Q: What is your greatest regret?

A: That I have not been braver, stronger and wiser. I regret that I’ve not been a saint. A saint is a life giver. To be in the presence of a saint is to be more aware of the richness and the depth of life. I have tremendous admiration for Nelson Mandela, a saint who came out of 30 years of imprisonment unembittered. That is a saintly thing.

Q: What is your biggest concern for the church today?

A: A lot of what goes on in churches bores me out of my wits. A lot is barren and by rote, unnourishing, too much talk and not enough silence or listening. But powerful things have happened to me in church. Were it not for a particular church I wandered into in New York, I might not have gone to seminary.

Q: What is your biggest concern for America?

A: The best thing we can do in this country right now is bring to heel this crazy administration we have, led by you know who. This utterly meaningless war, this “evil war against terror,” as he says, doesn’t take into account those insurgents are people who basically want us to get … out of there and let them lead their own lives. It’s a war against shadows, not like a war against a country that might capitulate at some point. Gore Vidal had a great phrase: “It’s a war against dandruff.” There’s nothing there you can put your finger on.
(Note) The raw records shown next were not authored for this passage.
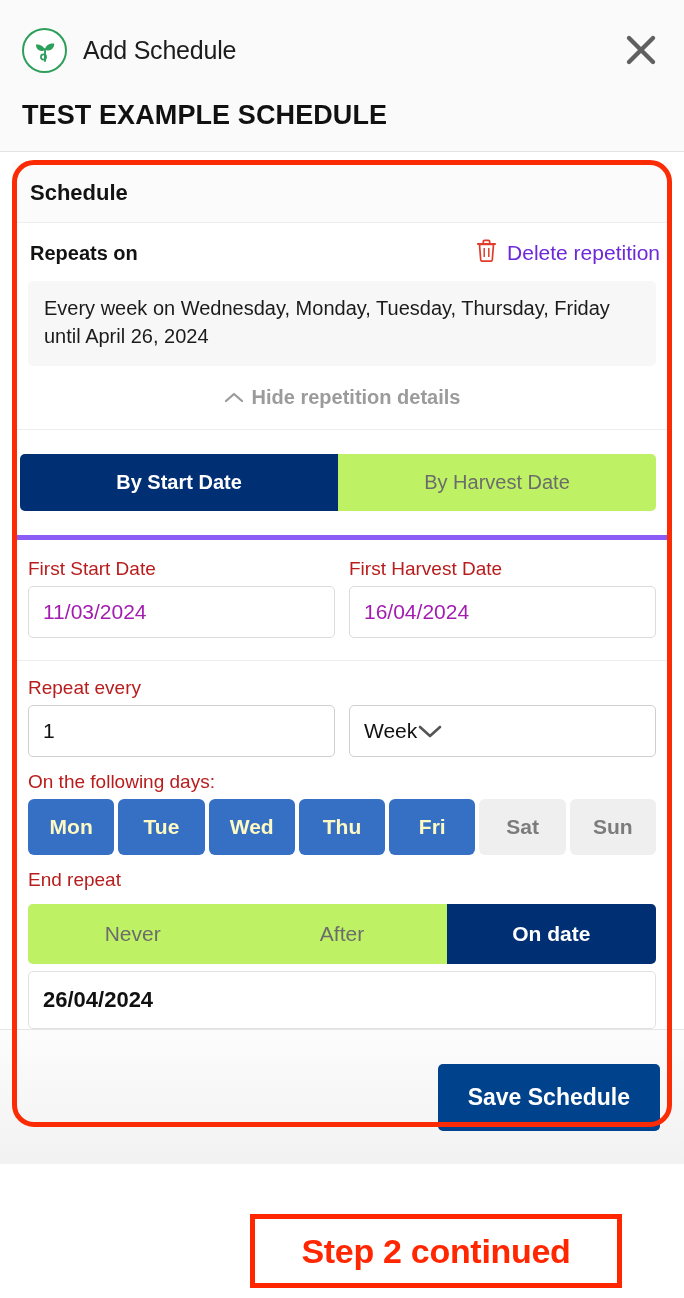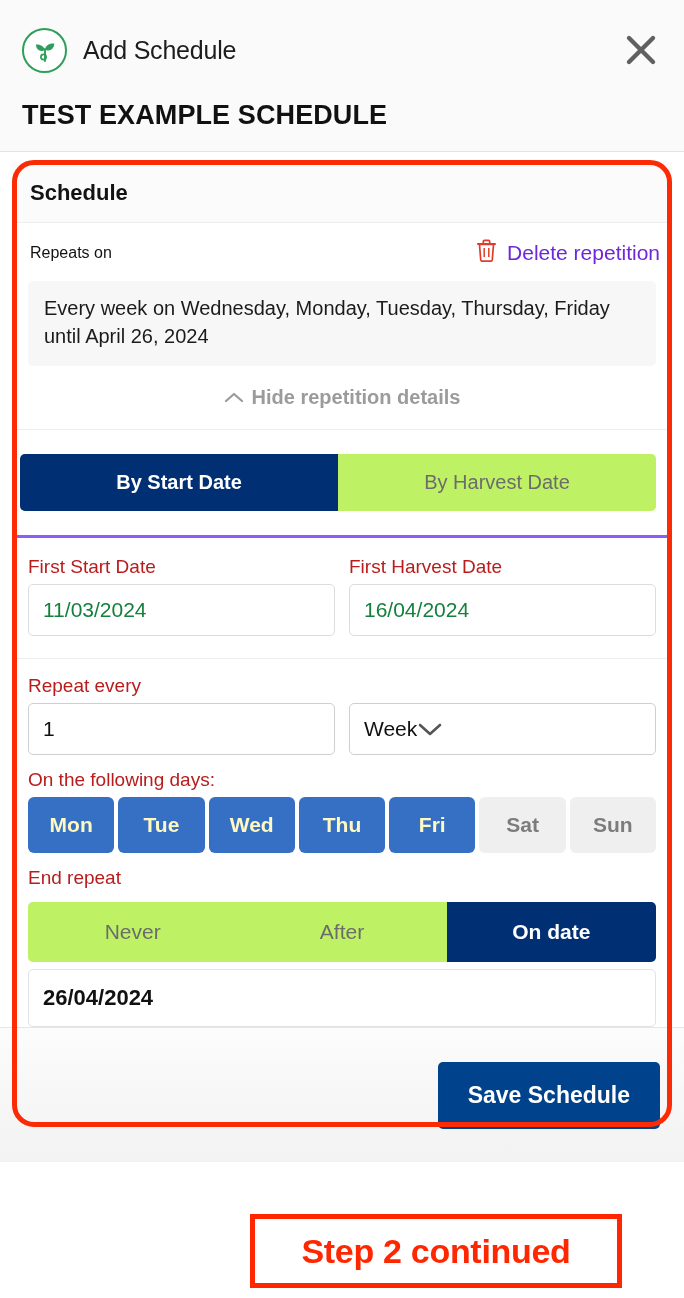"Repeats on" .repeats-label { font-size: 16px -> 20px; font-weight: normal -> bold }
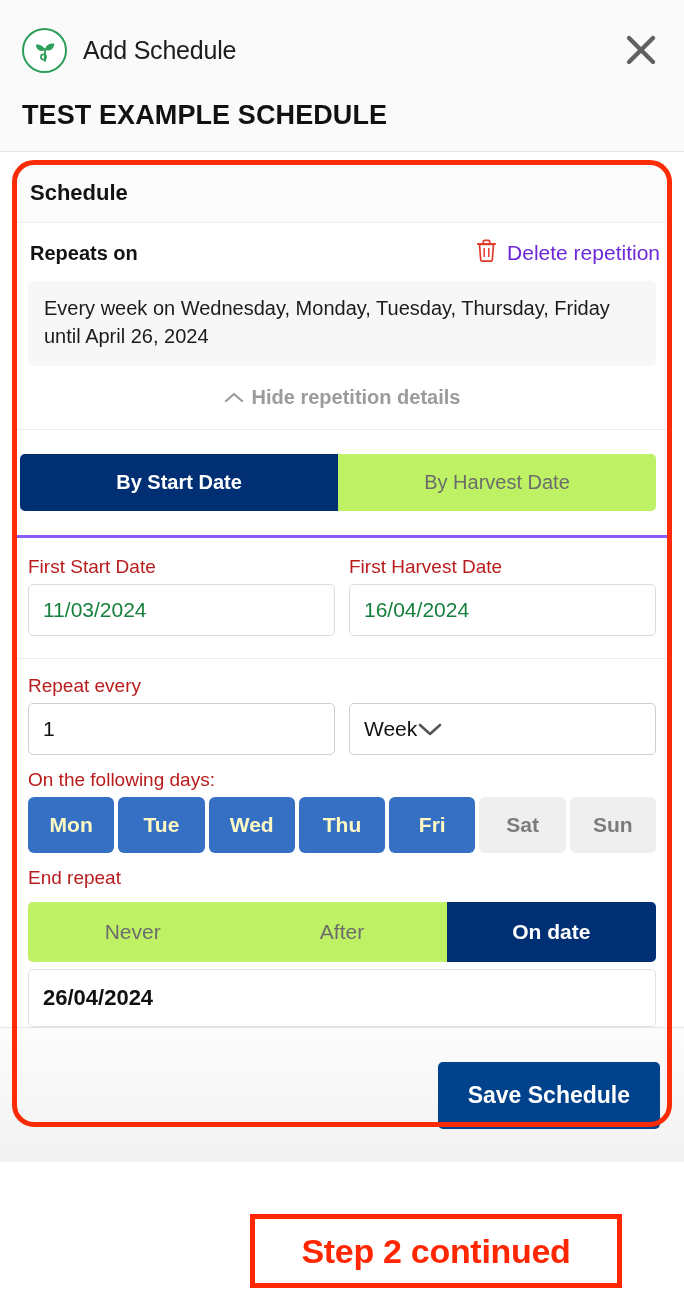"By Start Date" .seg-wrap { border-bottom: 3px solid #8b5cf6 -> 5px solid #8b5cf6 }
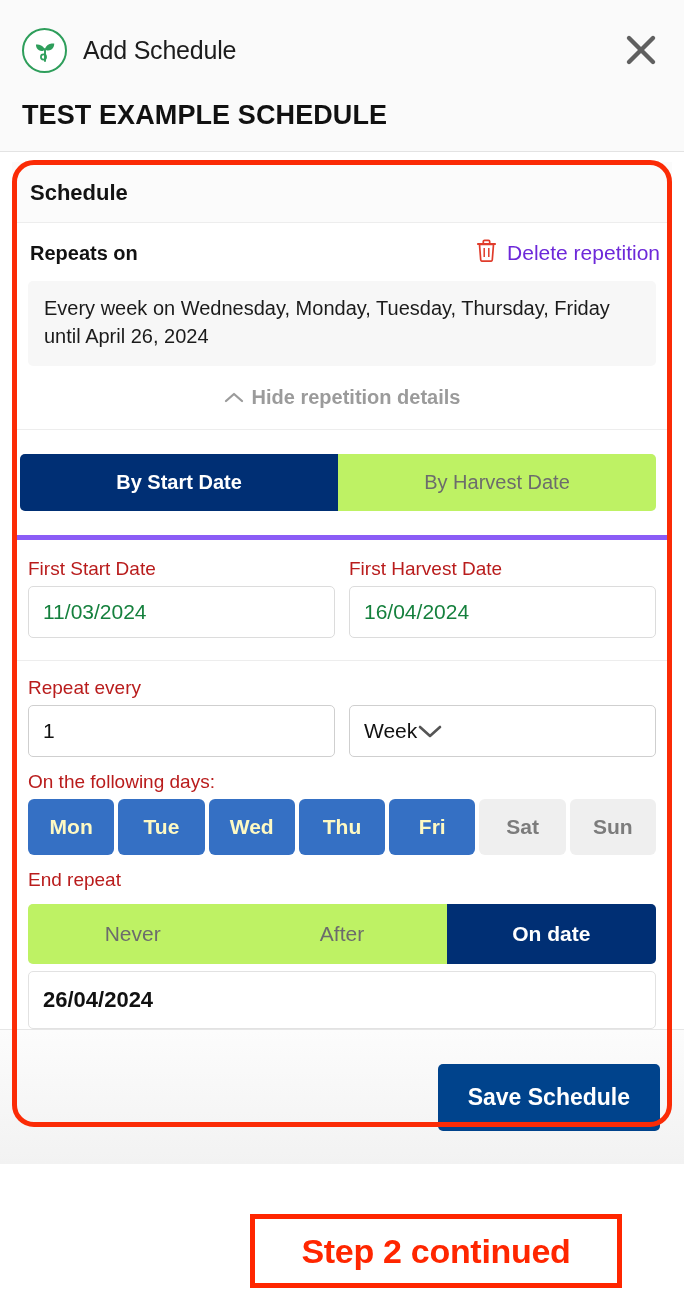"11/03/2024" .field-input { color: #15803d -> #a21caf }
Q: What would you like to say to the next generation?

A: Again, pay attention to your lives. So much is happening to the young that is immediate, so it is hard to step back from it.

Q: What is your favorite Bible text?

A: The 23rd Psalm and isolated sentences here and there. I like Jesus’ comment about “Come unto Me all ye who are heavy-laden and distressed” — that means all people, believers and others — “and I will rescue you.” Jesus is not boring, although people talk about Him in a boring way. People have been told the Gospel so often, they see the characters as stained-glass figures with no human reality to them, like icons on a church wall. I try to imagine the marvelous moment after the Resurrection when the disciples were gathered on the beach. Then they see this figure on the beach and it’s Jesus. As a preacher, I try to make those wonderful moments not seem so remote.

Q: Is there a time when you became a Christian?

A: No. When I was very young, I got a glimpse of a priest walking up a hill. Then I saw a sketch of Jesus at the Last Supper that moved me so much. But there was no moment that I said I was a Christian. When my first book, “A Day’s Dying,” was published in 1950, I was 24. It sold well. I was reviewed in Time and Newsweek. But then I got identified as a minister, which was a literary critic’s kiss of death. After it became known I’d been ordained, my books became known as “religious publications,” which was too bad.

Q: What are you writing now?

A: I am not writing anything. I cannot do it. I have not written in three years. After 32 books, maybe I’ve said all I have had to say. Maybe my being is exhausted and I am just tired out. I keep on trying, wondering what I can write a book about, but what I get is already a version of what I have already written and there is no life to it. So, I wander around, stare into space, play some terrible tennis and some even worse golf and lead a happy life except for that one big hole in the middle of it. Maybe it comes with age. Maybe I have outlived this gift.